Она вышла в сад, а Сэммлер снова попытался связаться с больницей. Но все номера были заняты, и он, отчаявшись, положил на место бесконечно попискивающую трубку. Представить себе невозможно это космическое количество разговоров, связей, коммуникаций. Использование невидимых сил вселенной. Внизу, в саду, Шула тоже вела разговор. В саду было тепло. Там росли тюльпаны, нарциссы, жонкилии с тонким нежным запахом. Похоже, она выясняла у цветов, как они поживают сегодня. Ответа ей не требовалось. Достаточно было их прекрасного вида. Сама Шула была тоже прекрасным видом чего-то, органически странного. Оттого, что вчера он увидел ее всю, сегодня, наблюдая, как она ходит по траве, он ощущал даже ее физический вес. Все ее женское тело вспоминалось при этом, ровная белая кожа, торс, ступни, живот с треугольником внизу и курчавые волосы — как те, что выбиваются из-под косынки. Все доступно взгляду и прикосновению. А кто знает всю правду даже о растениях? Как-то они с Марго видели по телевизору передачу о ботанике, который умудрился подсоединить самозаписывающий прибор — детектор лжи — к цветам и записать различные реакции роз на нежные и грубые возбудители. Он утверждал, что грубость заставляла их съеживаться. Когда на землю перед ними бросили мертвую собаку, они отшатнулись. Сопрано, поющее колыбельную, вызвало противоположный эффект. Сэммлер предположил, что сам исследователь, с его бледностью, косящим взглядом и острым носом всезнайки, вызывал отвращение у роз и африканских фиалок. Даже при отсутствии нервов эти организмы умели отличать хорошее от плохого. Мы же с нашим избытком воспринимающих устройств находимся в состоянии нервного хаоса. Тени деревьев трепетали на ковре, тени оконных рам лежали неподвижно; блики от стекла и бронзы переливались, играли; среди всего этого мистер Сэммлер протирал ботинки бумажным полотенцем, которое Шула постелила на поднос под кофейной чашкой. Ботинки все еще не высохли. Они были влажные, противные. У Марго тоже были подопечные растения, и Уоллес готовился открыть бизнес, связанный с растениями. Очень жаль, если первые контакты с миром растений окажутся полностью в руках сумасшедших. Может быть, имеет смысл самому поговорить с ними? На сердце у мистера Сэммлера было тяжело, и он старался отвлечься. Однако тяжесть на сердце не отступала.

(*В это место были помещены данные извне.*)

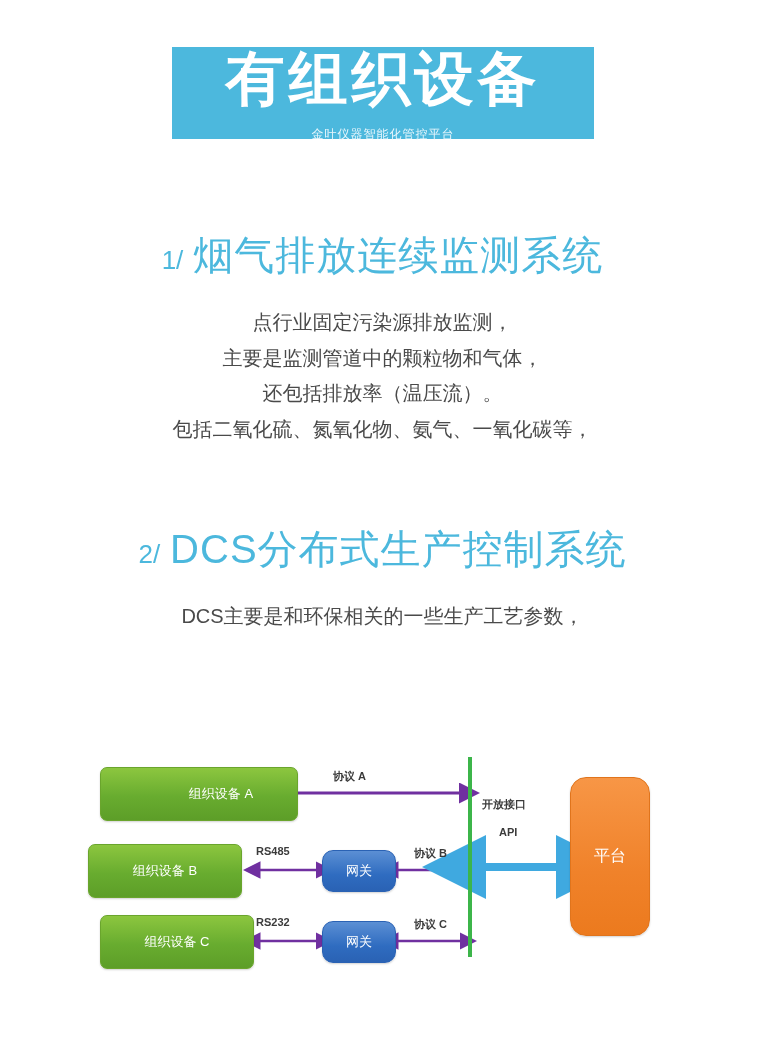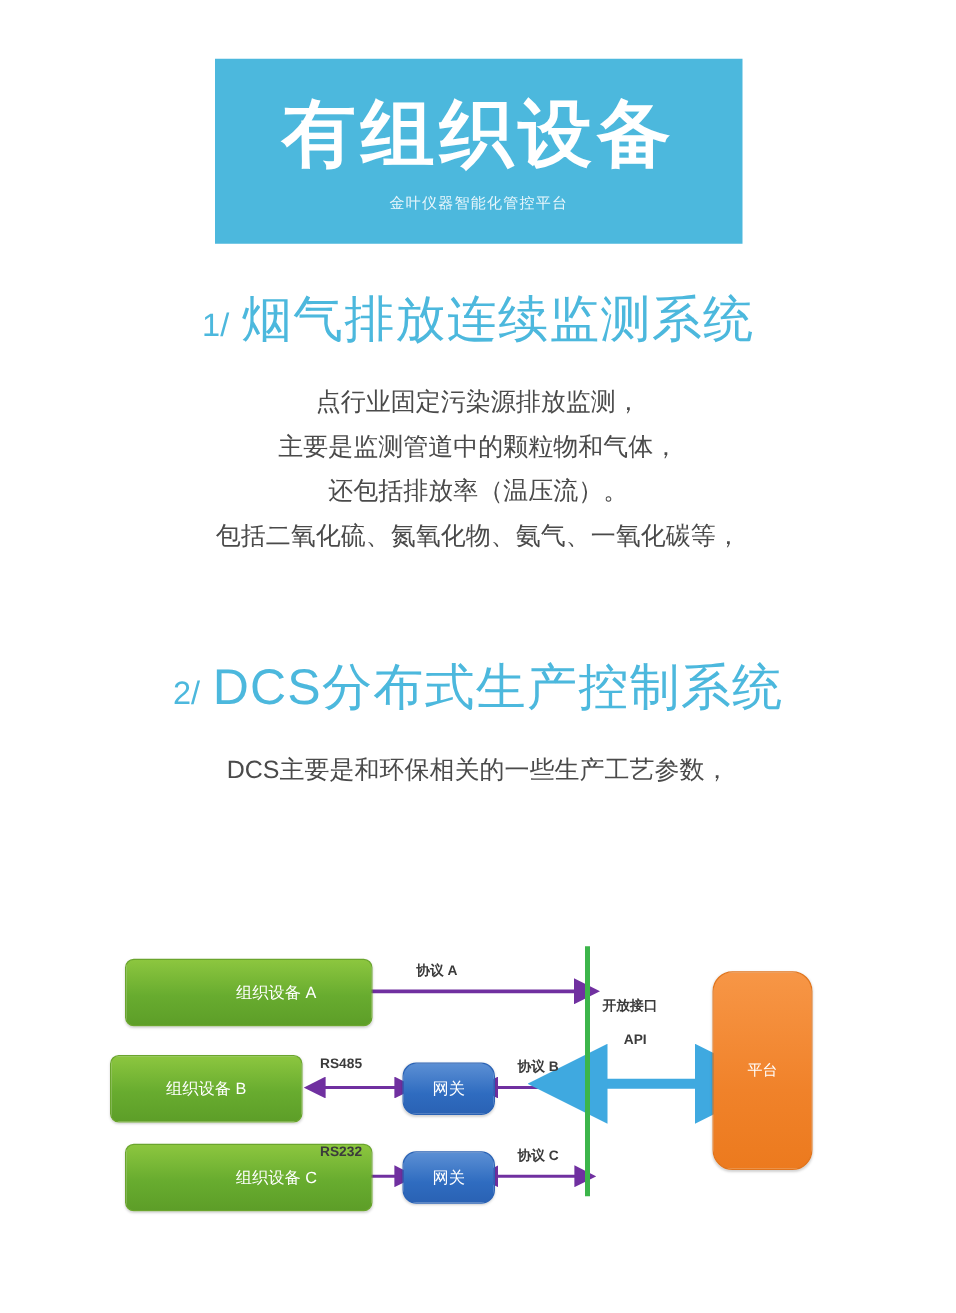"有组织设备" .banner { height: 148px -> 92px }
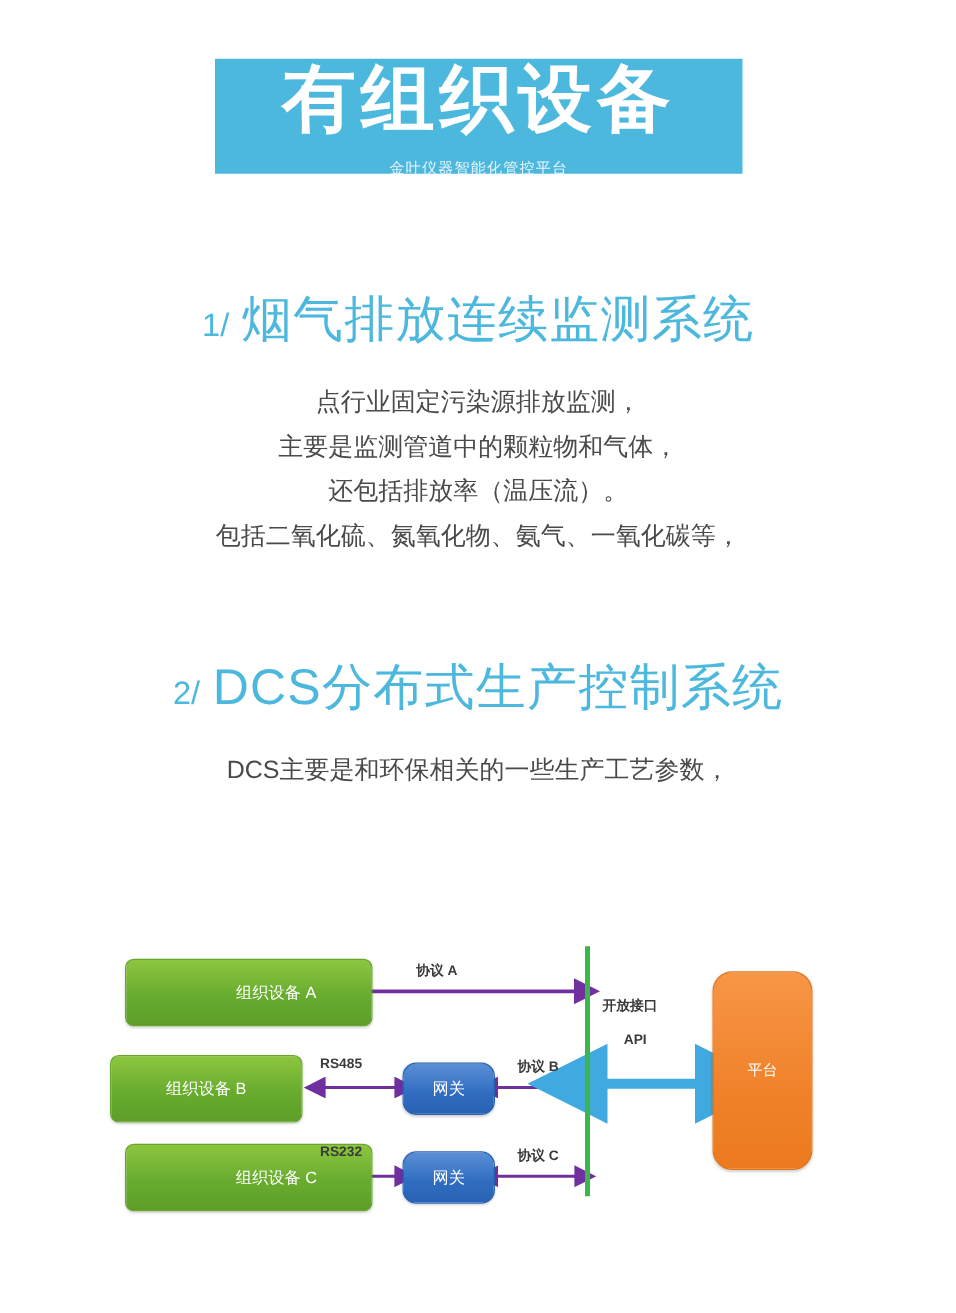"平台" .platform-box { font-size: 12px -> 16px }
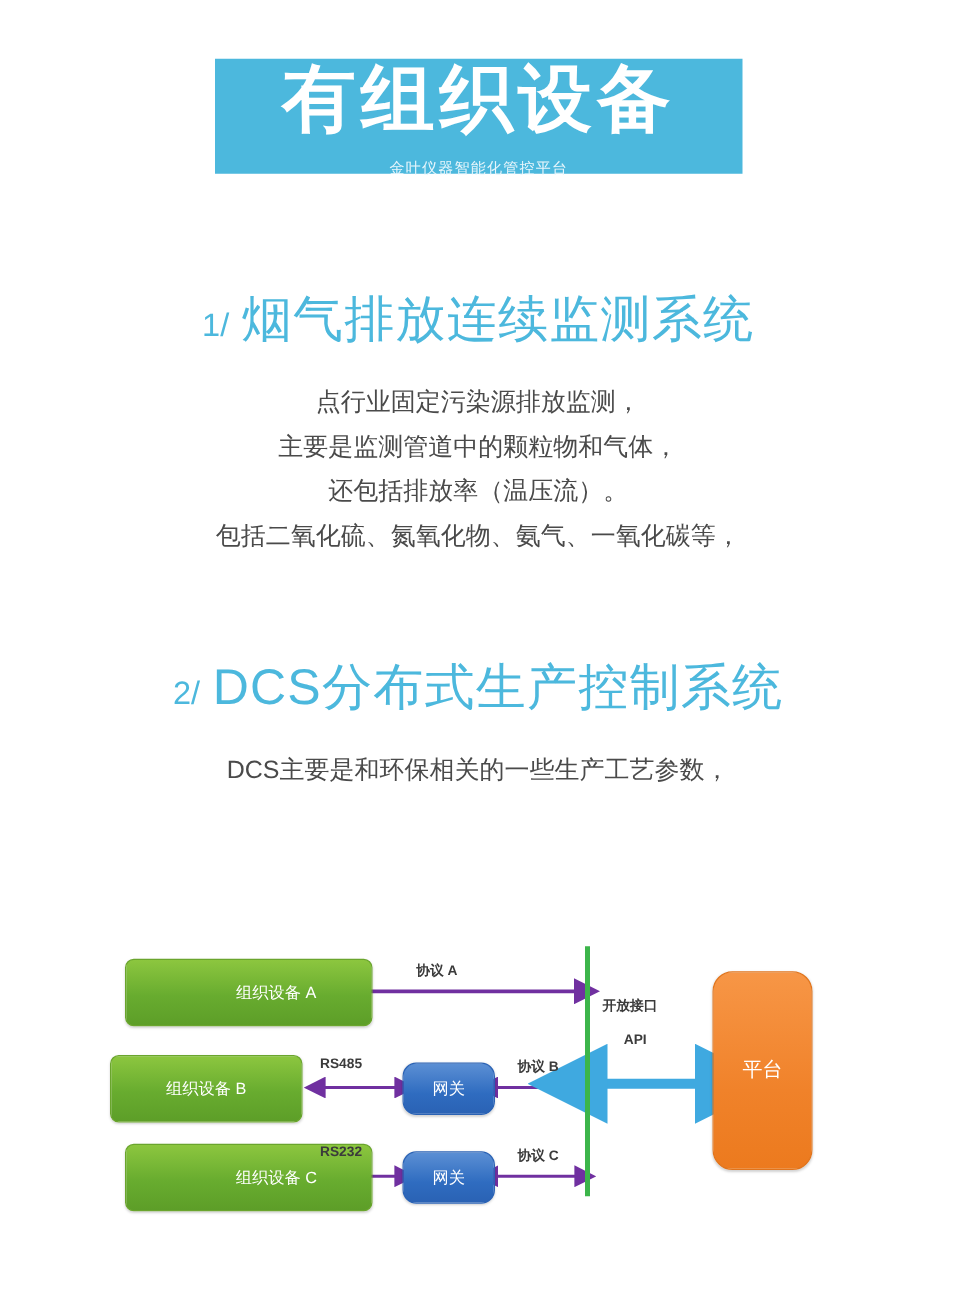"组织设备 C" div.dev-box { padding-left: 44px -> none }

Он опять вернулся к болевой точке. Какой странный знак — этот потоп, что Уоллес устроил на чердаке. Ведь это же метафорически представленное состояние Элии. В связи с этим состоянием возникали другие образы: вздувающийся нарывами мозг, накипь ржавой кровянистой пены на этом особом растении, которое растет у нас в голове. Нечто вроде вьюнка. Или, скорее, вроде толстой цветной капусты. Этот кран, навинченный на артерию, не может понизить давление, а значит, сосуд должен лопнуть там, где он тоньше паутины. И тогда — наводнение, потоп! Надо стараться думать о чем-то утешительном… О чем бы? Ну да, о жизни! Каждый, кому она дана, обречен ее потерять. Или можно считать, что сейчас наступил звездный час Элии, когда он сможет проявить свои лучшие стороны. Да, но все это хорошо до поры, пока смерть не посмотрела тебе прямо в глаза. Тогда всем этим мыслям грош цена. Все дело в том, что он, Сэммлер, именно сейчас должен был быть в больнице — чтобы сделать то, что должно быть сделано; сказать то, что должно быть сказано и что может быть сказано. Собственно, он сам не знал точно, что могло и должно было быть сказано. Он бы не мог определить это. Когда человек, как он, живет только внутренней жизнью, вырабатывая только свои собственные предельно сжатые заключения, он становится некоммуникабельным. Всякая попытка объяснить и выразить свои взгляды становится утомительной и раздражающей, он хорошо понял это вчера вечером. Но он не чувствовал себя некоммуникабельным с Элией. Напротив, он бы хотел высказать все, что возможно. Он хотел немедленно оказаться в больнице, чтобы сказать хоть что-нибудь. Он любил своего племянника, в нем было нечто, в чем Элия нуждался. Как, впрочем, в каждом, кто любит. Конечно, первое место у смертного одра Элии принадлежало Анджеле и Уоллесу, но что-то было не похоже, чтобы они собирались его занять.